What both sides need to do is get over themselves, for the sake of kids whose live are getting lost in this war of policies and beliefs.

The city has done so already, although reluctantly, since the suspension of referrals.

According to the suit, DHS hemmed and hawed but eventually allowed placement of a child with a CSS foster mother already caring for the child's siblings (it's considered a best practice to keep brothers and sisters together). But it took a court order for DHS to reunite another child with her former foster mother, a CCS client with whom the child had a good prior relationship.

What a disgrace.

But CSS has to stop with the nonsense, too. Lori Windham, senior counsel at Becket, a Washington-based law firm that specializes in religious liberty cases and represents CSS, said that "because of its religious mission, Catholic Social Services can't provide written certifications if doing so would contradict its religious beliefs." Which is lawyer-speak for saying CSS won't approve LGBTQ couples for fostering.

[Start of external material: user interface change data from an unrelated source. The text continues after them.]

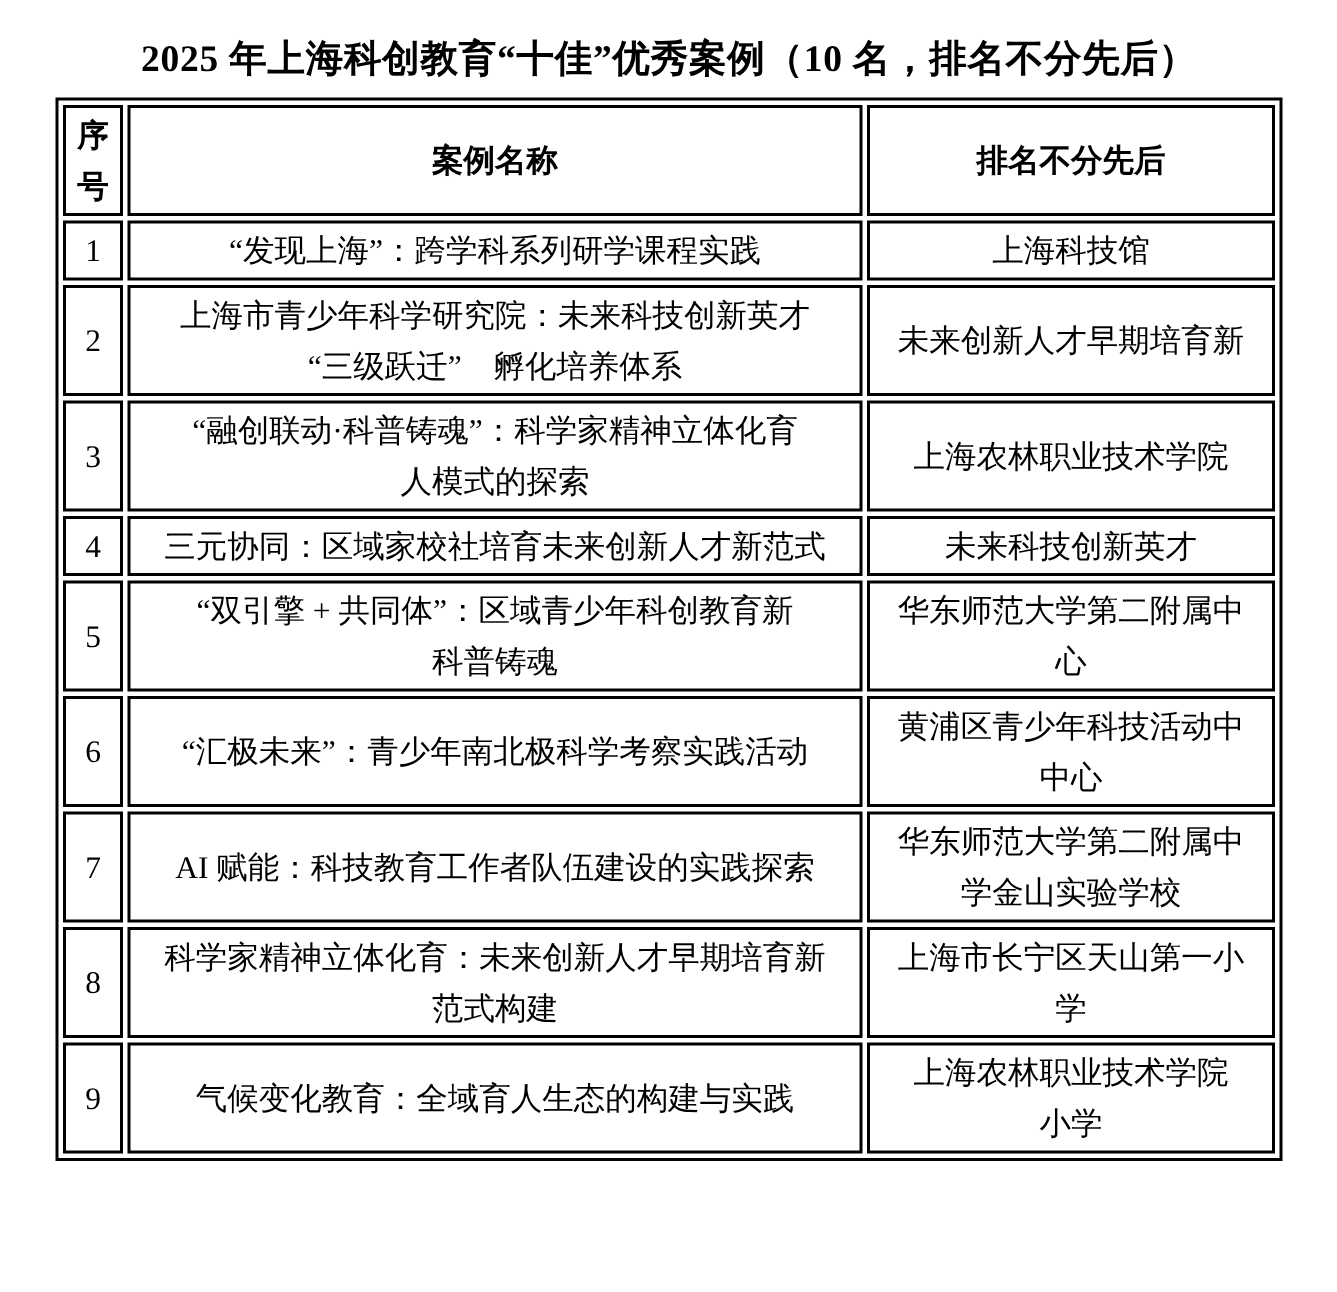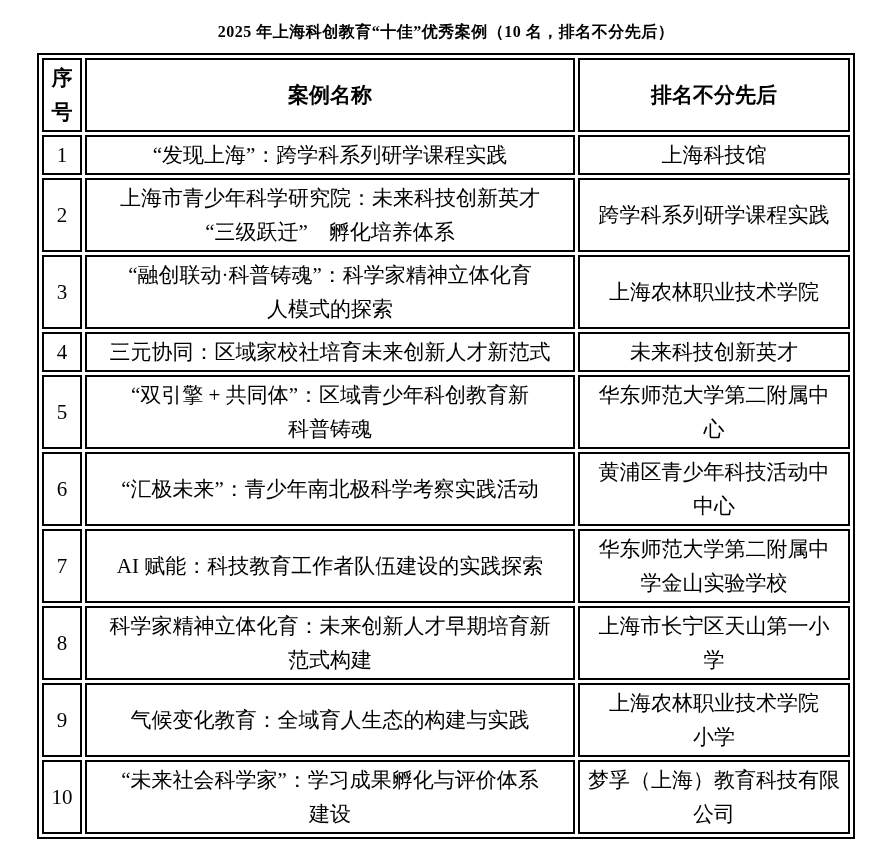"2025 年上海科创教育“十佳”优秀案例（10 名，排名不分先后）" .doc-title { font-size: 16px -> 25px }
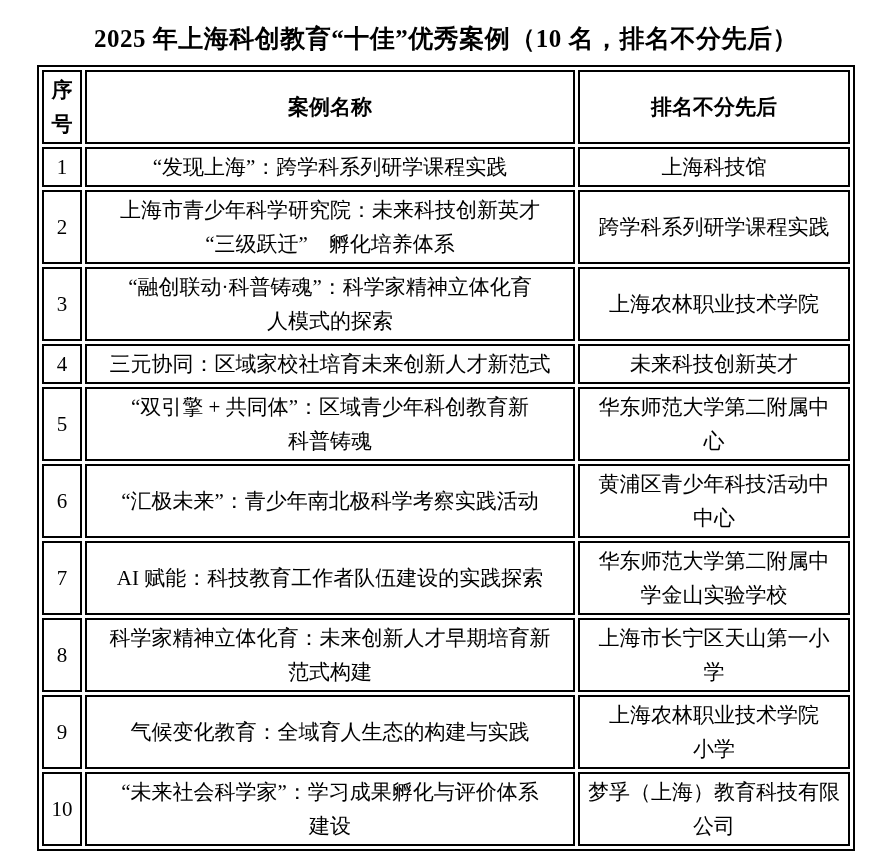"跨学科系列研学课程实践" td { text: 跨学科系列研学课程实践 -> 未来创新人才早期培育新 }
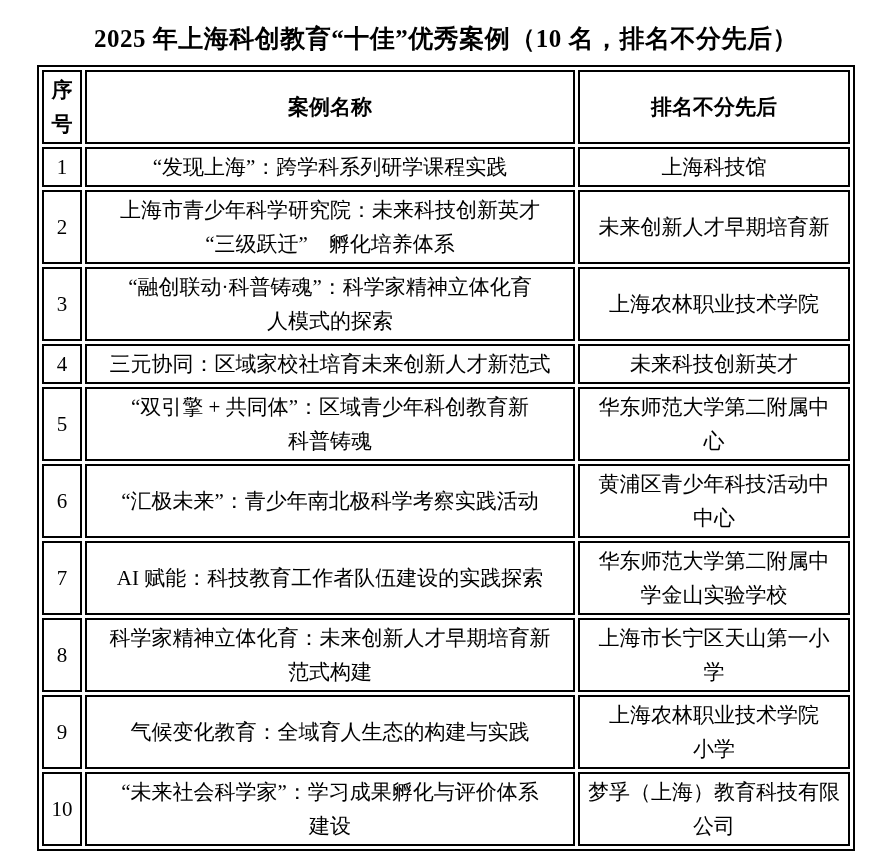"10" tr { html: <tr> <td>10</td> <td>“未来社会科学家”：学习成果孵化与评价体系 建设</td> <td>梦孚（上海）教育科技有限 公司</td> </tr> -> none }
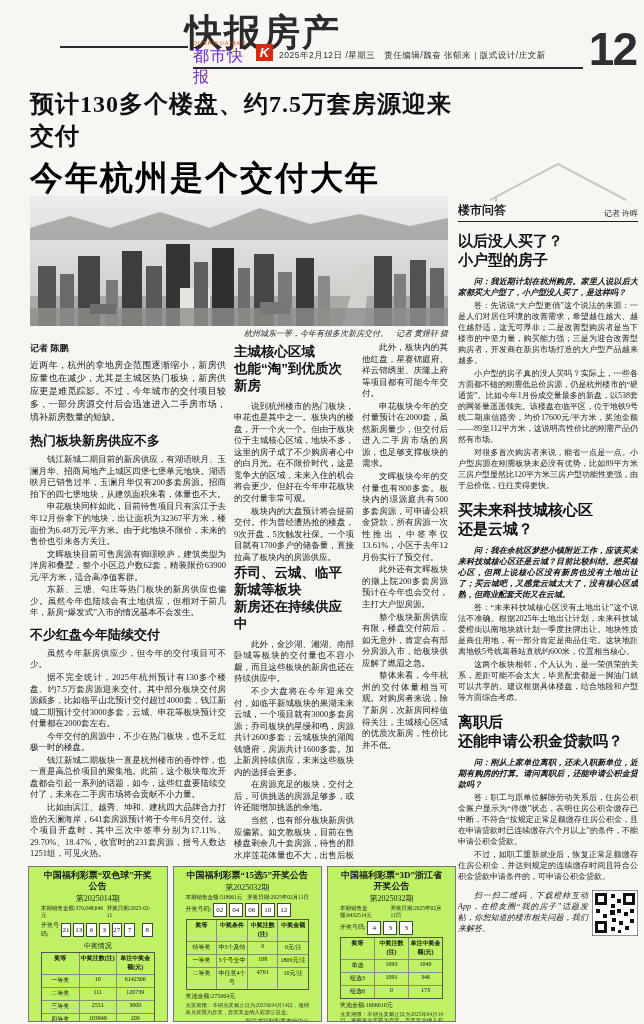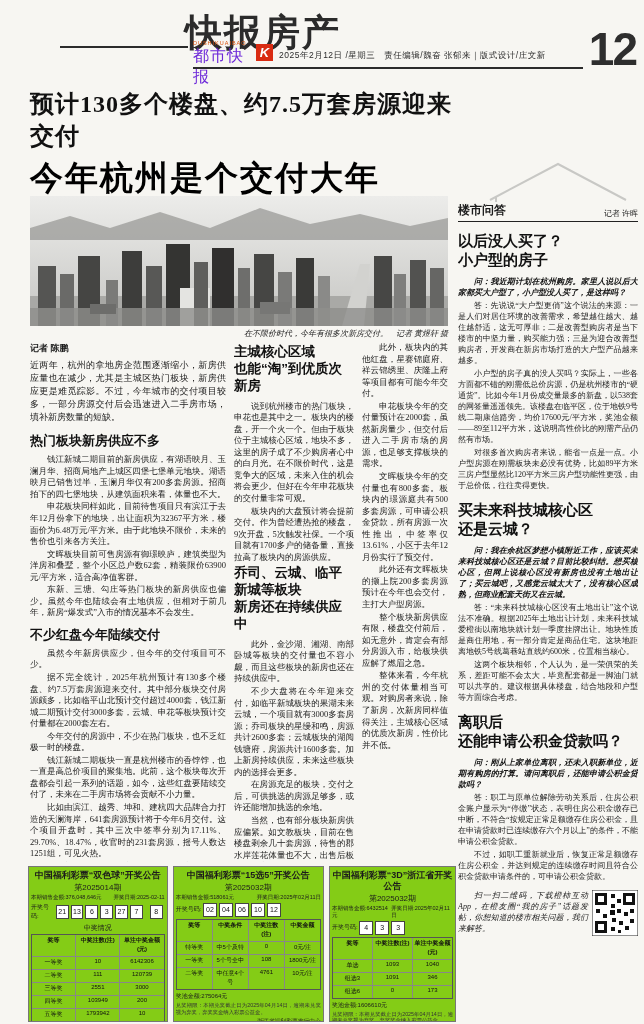"在不限价时代，今年有很多次新房交付。 记者 黄煜轩 摄" div.photo-cap { text: 在不限价时代 -> 杭州城东一带 }
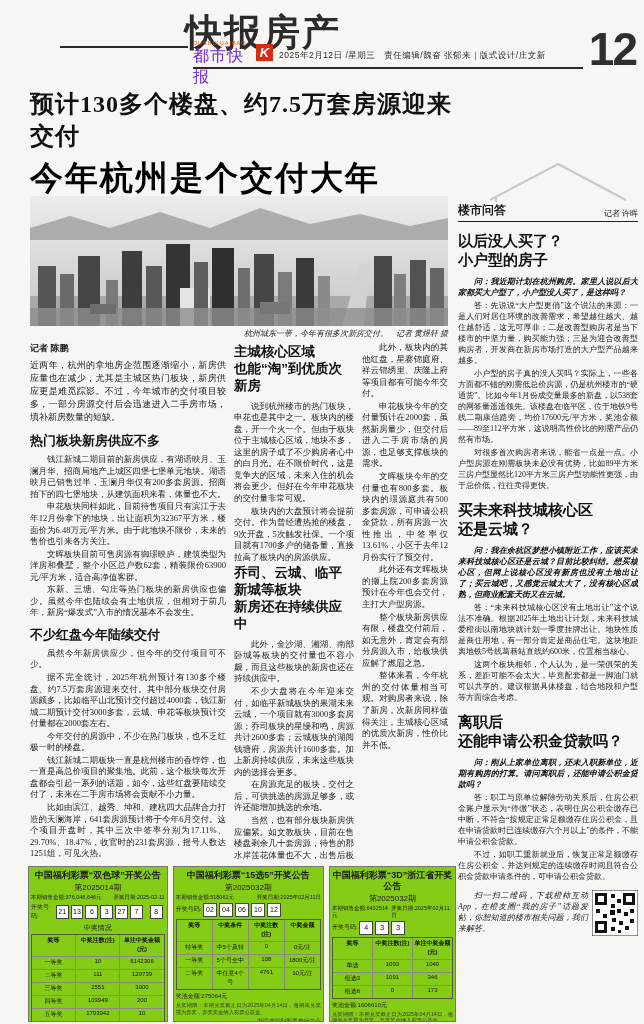"中国福利彩票“双色球”开奖公告" .lot { background: #84cc16 -> #bef264; font-family: Liberation Sans, sans-serif -> Liberation Serif, serif; padding: 3px 2px -> 3px 12px }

However, she added helpfully, "Catholic Social Services will always also make sure that any family who wants to foster will be able to apply to do so, whether Catholic Social Services works with them directly or refers them to one of twenty-six nearby agencies who can better serve their needs."

Imagine if an all-white agency said something like that to potential foster parents of color, for example, or if a Jewish agency said it of Catholic applicants.

We'd be enraged, especially if the agency – like CSS – took great pains, as CSS has in its lawsuit, to paint its services and supports as superior to those of other fostering agencies. Yet they'd deny these enviable services to same-sex applicants, under the guise of religious liberty.

What's so sad about this standoff is that both DHS and CSS are filled with good people doing their best to rescue kids from terrible circumstances. Both sides must give. Because the house is on fire, so to speak, there are kids inside and there's no time to argue.

Get over yourselves. And get the kids out.